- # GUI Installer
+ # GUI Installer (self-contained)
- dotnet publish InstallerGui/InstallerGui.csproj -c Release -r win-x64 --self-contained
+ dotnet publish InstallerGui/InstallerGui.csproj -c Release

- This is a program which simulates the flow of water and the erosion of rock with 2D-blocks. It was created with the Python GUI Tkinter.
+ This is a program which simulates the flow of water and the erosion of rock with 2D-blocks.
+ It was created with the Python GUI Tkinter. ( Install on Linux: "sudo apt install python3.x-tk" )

* * *

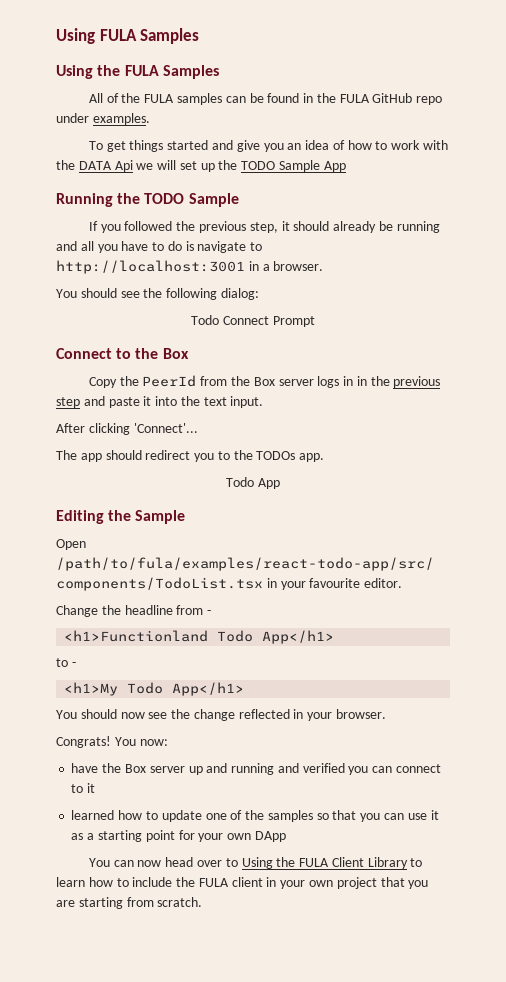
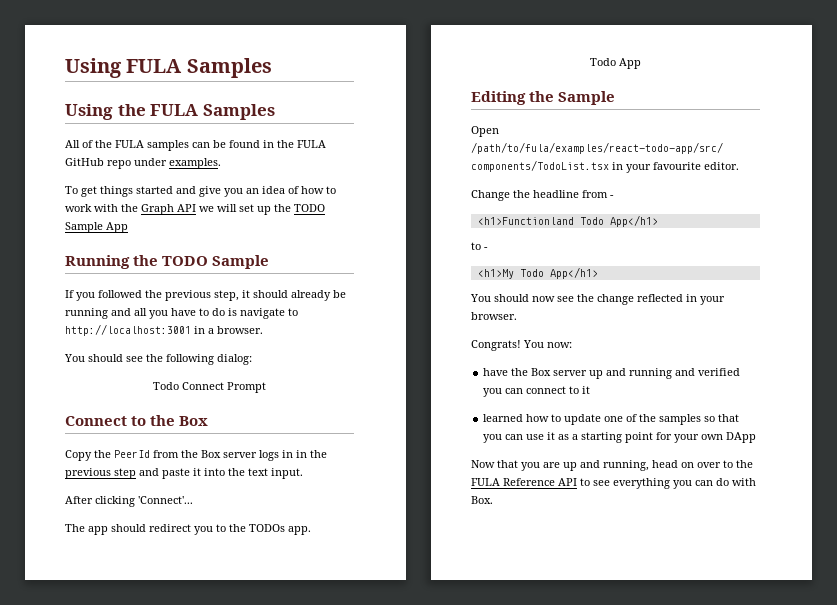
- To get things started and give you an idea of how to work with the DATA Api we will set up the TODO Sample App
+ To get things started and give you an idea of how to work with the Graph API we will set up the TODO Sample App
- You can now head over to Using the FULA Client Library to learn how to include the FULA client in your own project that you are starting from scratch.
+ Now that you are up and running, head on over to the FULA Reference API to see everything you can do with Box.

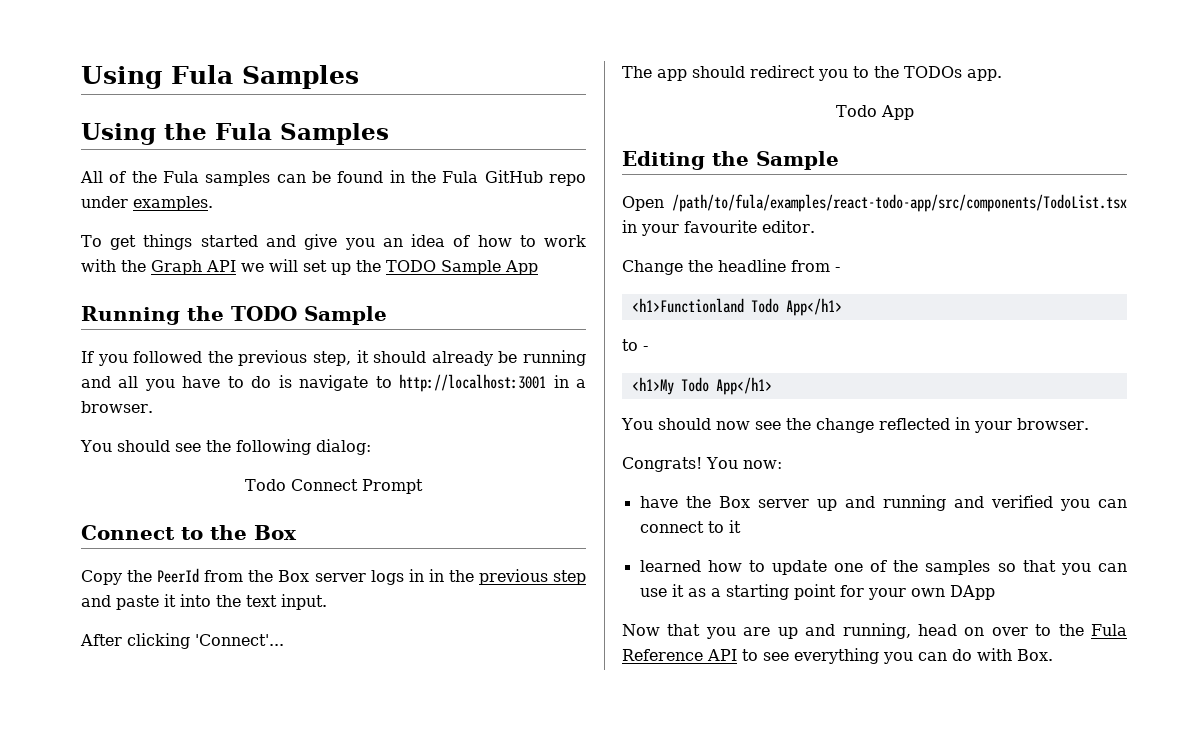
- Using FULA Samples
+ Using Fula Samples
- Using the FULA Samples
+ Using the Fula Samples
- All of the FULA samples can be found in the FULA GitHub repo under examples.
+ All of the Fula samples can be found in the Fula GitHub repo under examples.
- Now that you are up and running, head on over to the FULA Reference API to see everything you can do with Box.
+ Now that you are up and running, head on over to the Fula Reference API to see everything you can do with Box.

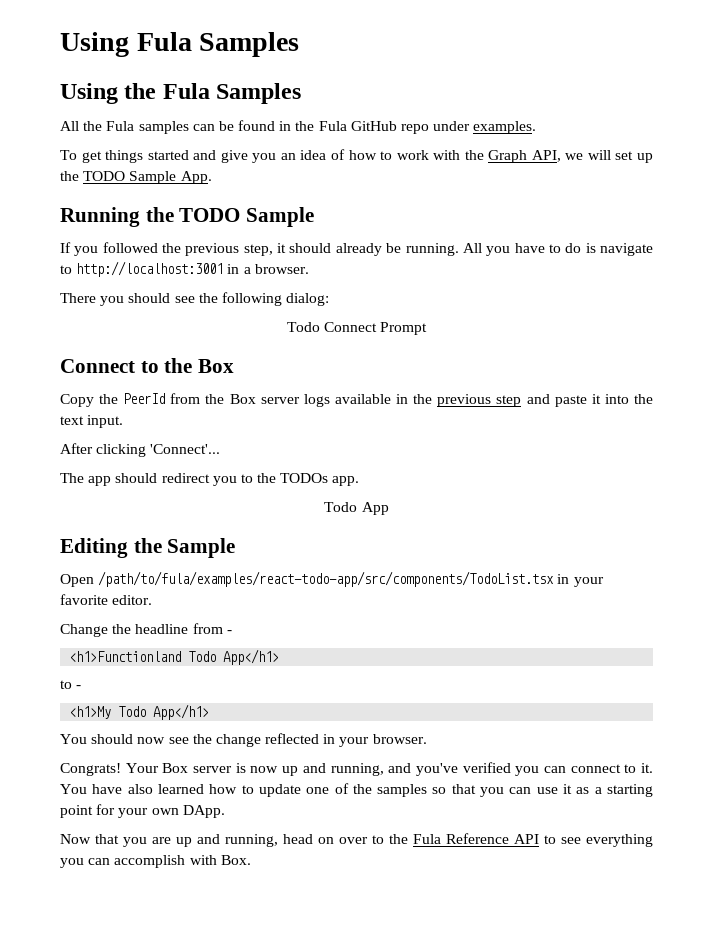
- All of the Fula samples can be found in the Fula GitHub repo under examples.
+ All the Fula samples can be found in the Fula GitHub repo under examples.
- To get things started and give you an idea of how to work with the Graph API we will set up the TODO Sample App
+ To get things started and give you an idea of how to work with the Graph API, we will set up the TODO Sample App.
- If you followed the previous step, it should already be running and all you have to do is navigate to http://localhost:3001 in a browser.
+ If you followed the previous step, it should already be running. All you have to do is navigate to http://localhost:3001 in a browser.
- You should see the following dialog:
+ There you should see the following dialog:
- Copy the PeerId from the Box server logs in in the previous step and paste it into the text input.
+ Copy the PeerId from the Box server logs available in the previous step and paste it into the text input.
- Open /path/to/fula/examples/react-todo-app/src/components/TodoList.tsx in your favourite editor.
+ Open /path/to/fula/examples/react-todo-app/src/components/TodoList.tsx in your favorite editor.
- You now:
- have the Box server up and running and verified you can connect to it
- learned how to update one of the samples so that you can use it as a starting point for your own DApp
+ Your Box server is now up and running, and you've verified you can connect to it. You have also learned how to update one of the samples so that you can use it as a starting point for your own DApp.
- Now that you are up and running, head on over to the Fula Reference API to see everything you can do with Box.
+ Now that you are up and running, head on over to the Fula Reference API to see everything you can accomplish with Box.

Problem details: Exactly how many lines of the records hold "into"? Give the number without any words.

Written response: 2